1 cup 100% orange juice (bottled or fresh squeezed)
Peel from 1/2 orange, sliced into very thin strips
2 tbsp low-sodium soy sauce*
3 cloves garlic
1 tbsp grated fresh ginger
2 tsp red pepper flakes
4 tsp corn starch**
for the orange peel chicken:
2 tsp Chosen Foods spicy sesame oil***
2 boneless skinless chicken breast, cut into 1-inch cubes
Pinch freshly cracked black pepper
2 medium carrots, thinly sliced
1 cup snow peas
1/2 cup frozen edamame, thawed
Sliced green onions
Cooked brown rice, cauliflower rice or quinoa
In a medium bowl, whisk together sauce ingredients. Set aside.
Heat a large nonstick skillet over medium heat. Add oil. Season chicken with salt and pepper and add to skillet, stirring occasionally so that all sides get browned. Continue cooking until chicken is cooked through, 5-8 minutes. Remove from chicken from skillet and set aside.

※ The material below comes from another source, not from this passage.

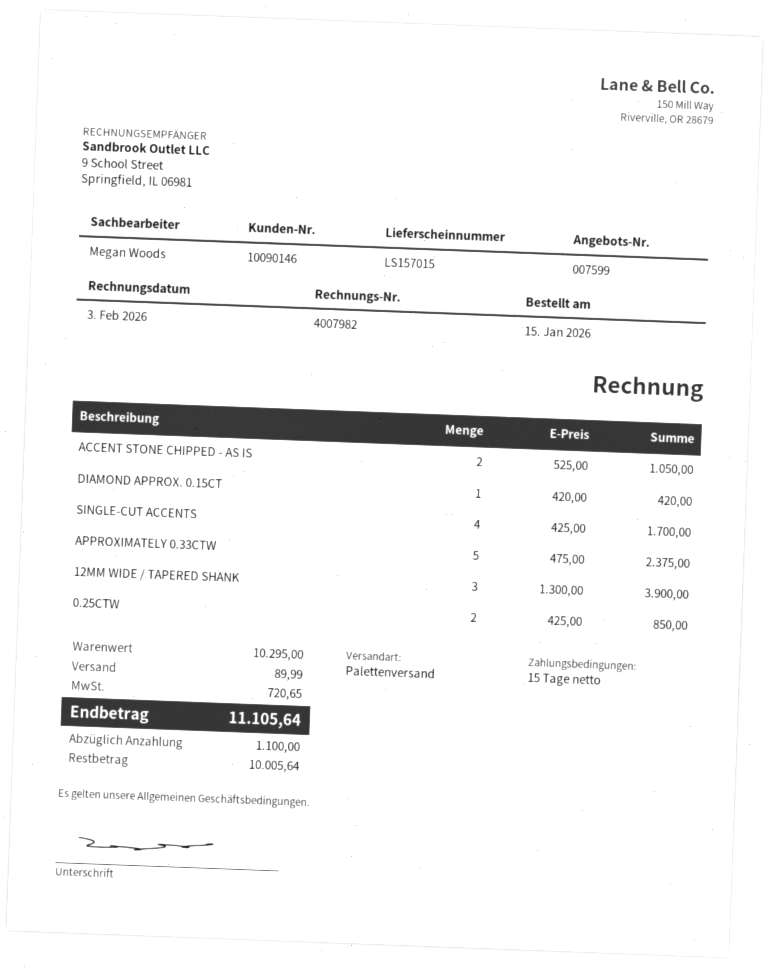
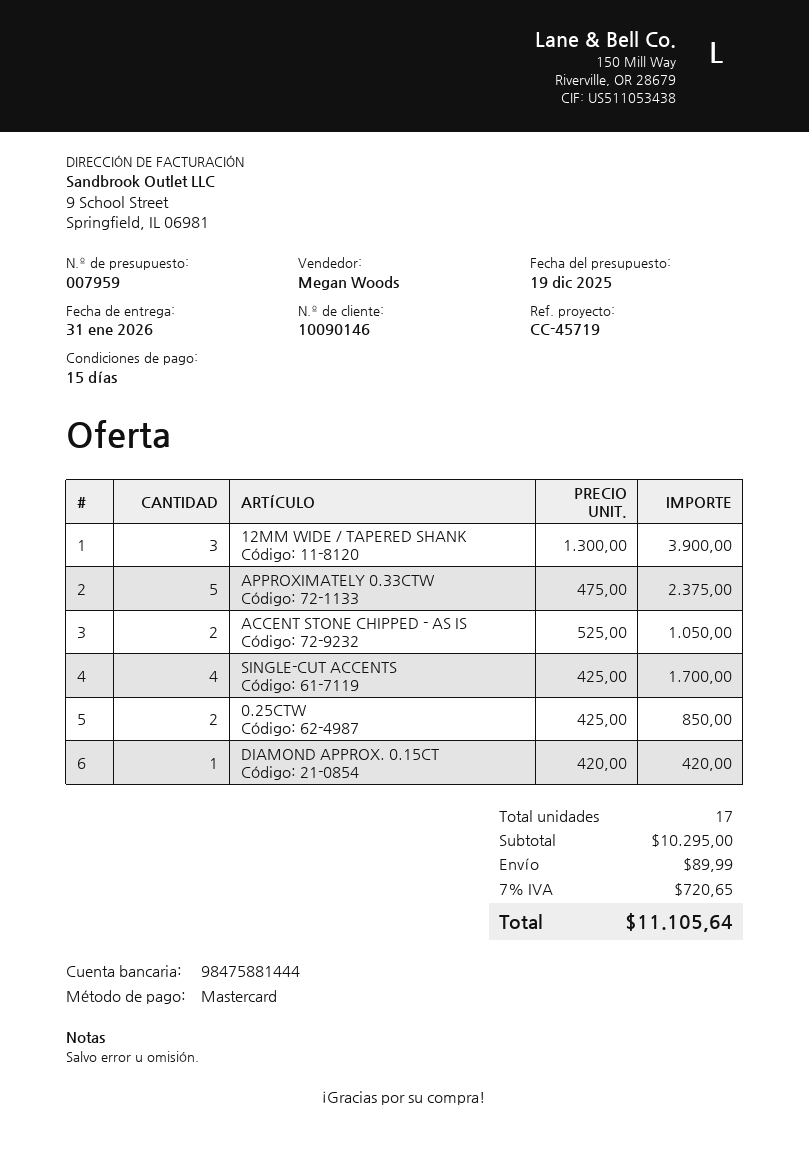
quote number: 007599 -> 007959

Add carrots, snow peas and edamame to skillet and cook, stirring, until carrots are softened, about 5 minutes. Add chicken back to the skillet and pour in sauce. Cook until sauce is thickened, about 5 more minutes. Sprinkle with green onions before serving.
Serve with cooked brown rice, quinoa, or cauliflower rice.